# Rising Spirits



## dave the dead (Apr 16, 2009)

Add arms and hands. you can either use the flexible hose with wire inside if you want poseable arms, or just use pvc if you do not need to pose them later.










wrap the pvc and arms loosely with flexible hose. Go for a stringy muscular look with the hose...too tighltly wrapped does not look as natural. Attach with screws, tape, zipties, or whatever is necessary to hold the hose where you want it.

















spray the entire armature with greatstuff to texture it...While the greatrstuff is curing, break it up with a brush, stick , etc to make the texturing smaller. This step is not necessary, but adds in a nice texture later.









Spray paint the entire thing black










to be continued...


----------



## dave the dead (Apr 16, 2009)

cover the entire armature with pantyhose. I chose black for this project, but other colors work fine depending on what final look you are going for.










cut holes in the panty hose. Go for a corpsed skin look with lots of shreds and tears.










Brush the entire armature with liquid latex and allow to dry.









highlight the exposed 'bone' areas with acrylic paints. Drybrush the pantyhose to add color depth and interest.
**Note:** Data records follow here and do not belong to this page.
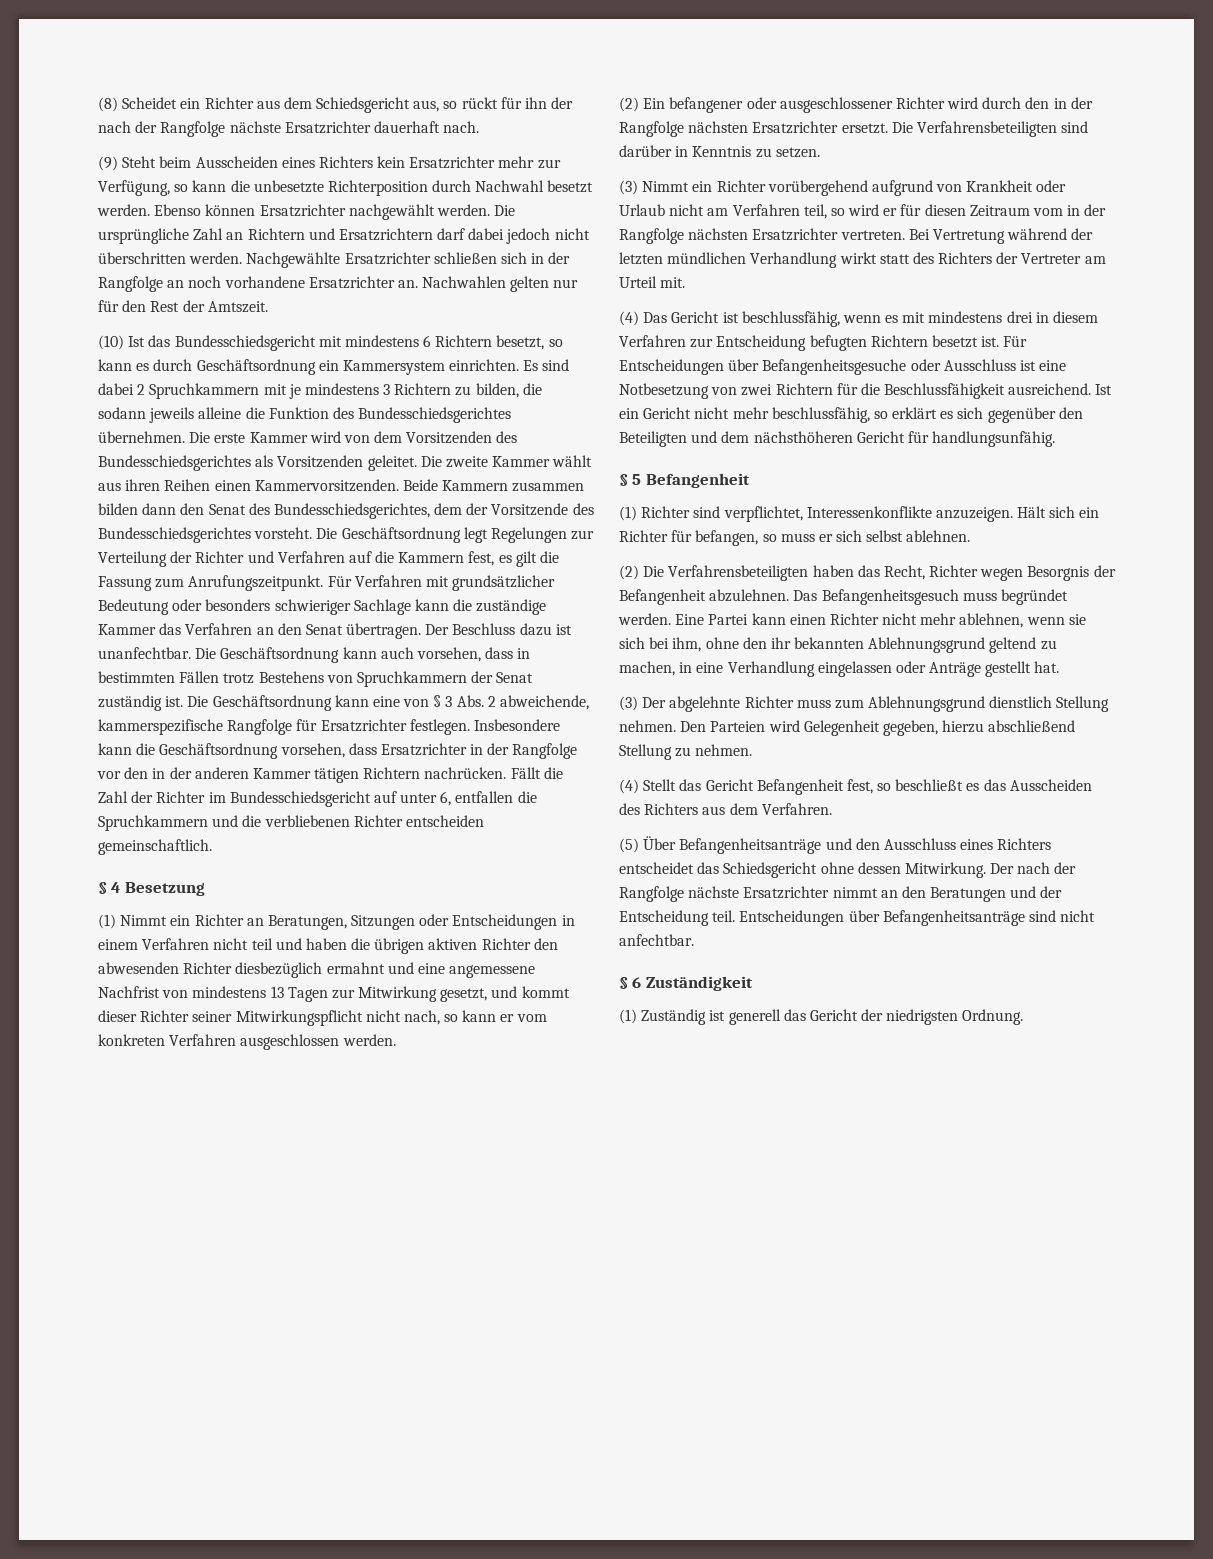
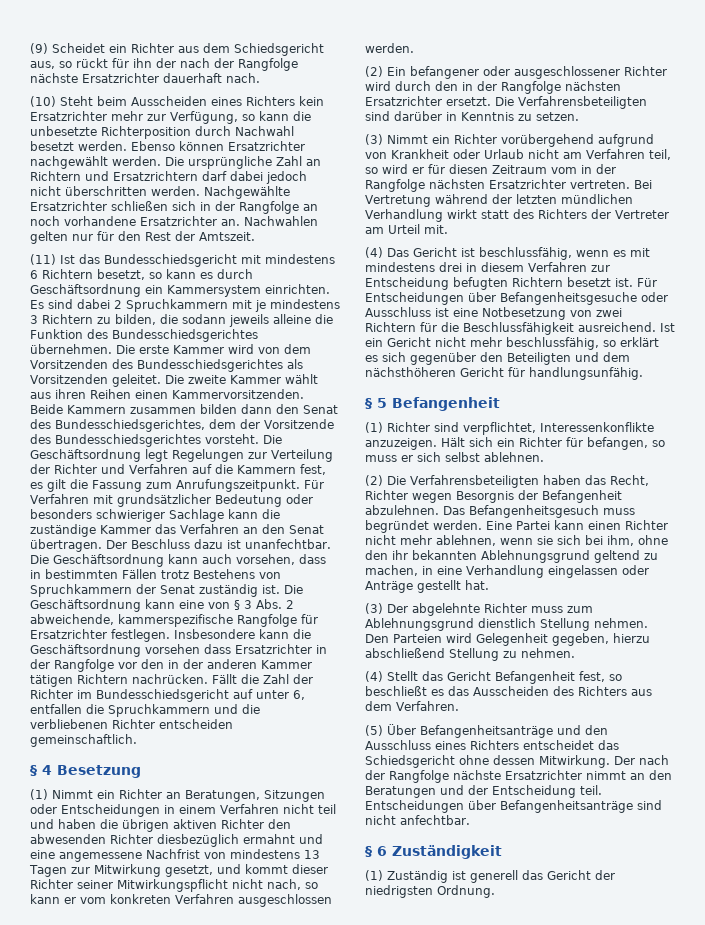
- (8) Scheidet ein Richter aus dem Schiedsgericht aus, so rückt für ihn der nach der Rangfolge nächste Ersatzrichter dauerhaft nach.
+ (9) Scheidet ein Richter aus dem Schiedsgericht aus, so rückt für ihn der nach der Rangfolge nächste Ersatzrichter dauerhaft nach.
- (9) Steht beim Ausscheiden eines Richters kein Ersatzrichter mehr zur Verfügung, so kann die unbesetzte Richterposition durch Nachwahl besetzt werden.
+ (10) Steht beim Ausscheiden eines Richters kein Ersatzrichter mehr zur Verfügung, so kann die unbesetzte Richterposition durch Nachwahl besetzt werden.
- (10) Ist das Bundesschiedsgericht mit mindestens 6 Richtern besetzt, so kann es durch Geschäftsordnung ein Kammersystem einrichten.
+ (11) Ist das Bundesschiedsgericht mit mindestens 6 Richtern besetzt, so kann es durch Geschäftsordnung ein Kammersystem einrichten.
- Insbesondere kann die Geschäftsordnung vorsehen, dass Ersatzrichter in der Rangfolge vor den in der anderen Kammer tätigen Richtern nachrücken.
+ Insbesondere kann die Geschäftsordnung vorsehen dass Ersatzrichter in der Rangfolge vor den in der anderen Kammer tätigen Richtern nachrücken.

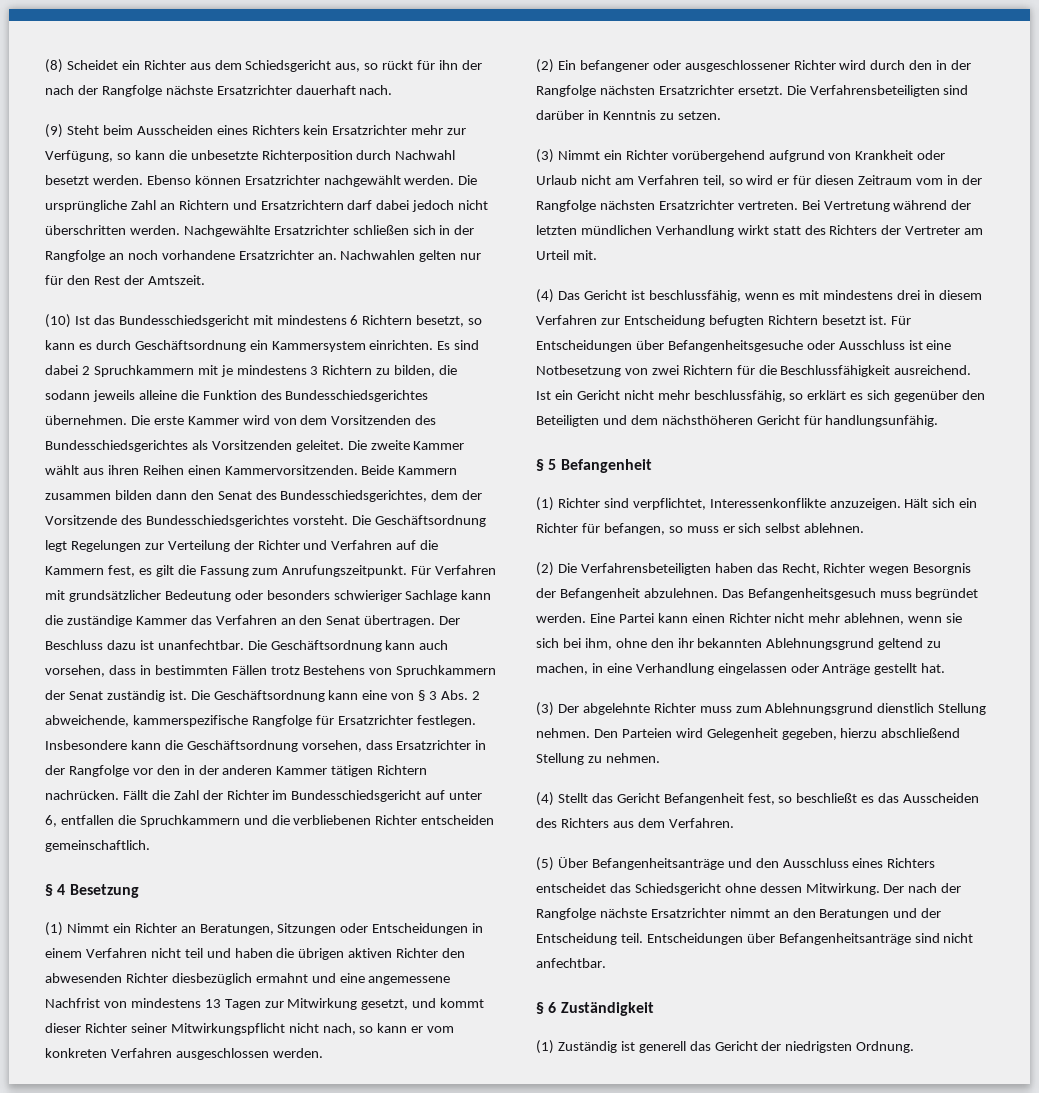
- (9) Scheidet ein Richter aus dem Schiedsgericht aus, so rückt für ihn der nach der Rangfolge nächste Ersatzrichter dauerhaft nach.
+ (8) Scheidet ein Richter aus dem Schiedsgericht aus, so rückt für ihn der nach der Rangfolge nächste Ersatzrichter dauerhaft nach.
- (10) Steht beim Ausscheiden eines Richters kein Ersatzrichter mehr zur Verfügung, so kann die unbesetzte Richterposition durch Nachwahl besetzt werden.
+ (9) Steht beim Ausscheiden eines Richters kein Ersatzrichter mehr zur Verfügung, so kann die unbesetzte Richterposition durch Nachwahl besetzt werden.
- (11) Ist das Bundesschiedsgericht mit mindestens 6 Richtern besetzt, so kann es durch Geschäftsordnung ein Kammersystem einrichten.
+ (10) Ist das Bundesschiedsgericht mit mindestens 6 Richtern besetzt, so kann es durch Geschäftsordnung ein Kammersystem einrichten.
- Insbesondere kann die Geschäftsordnung vorsehen dass Ersatzrichter in der Rangfolge vor den in der anderen Kammer tätigen Richtern nachrücken.
+ Insbesondere kann die Geschäftsordnung vorsehen, dass Ersatzrichter in der Rangfolge vor den in der anderen Kammer tätigen Richtern nachrücken.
The original pair of spirits I made were designed to be mounted over a piece of rebar. Subsequent spirits have been made like groundbreakers or as flying spirits that I hang fron tree limbs.


----------



## foggyfathoms (Apr 2, 2009)

thanks for the very detailed tutorial! awesome prop info


----------



## HallowSkeen (Jul 25, 2006)

Dave you are a genious! Awesome tutorial! Thanks for sharing.


----------



## dixie (Jan 30, 2009)

This is one of those props that truly amaze me because I dont even think something like that is buried anywhere in my imagination... very impressive vision.


----------



## Curlgoddess (Sep 23, 2008)

Great tutorial Dave. I love these spirits! It amazes me how these things seem to be in motion, even though they are not.


----------



## Baron Samedi (Jan 15, 2009)

Another great & imaginative piece of art, Dave.

Thanks for the brilliantly detailed tutorial as well.


----------



## Fiend4Halloween (Sep 5, 2008)

Outstanding prop, great job and thanks for the how-to.


----------



## Terra (Sep 23, 2007)

Great tutorial and amazing piece! This is a technique that I can use to make many things. Thank you for sharing.


----------



## dave the dead (Apr 16, 2009)

Terra said:


> Great tutorial and amazing piece! This is a technique that I can use to make many things. Thank you for sharing.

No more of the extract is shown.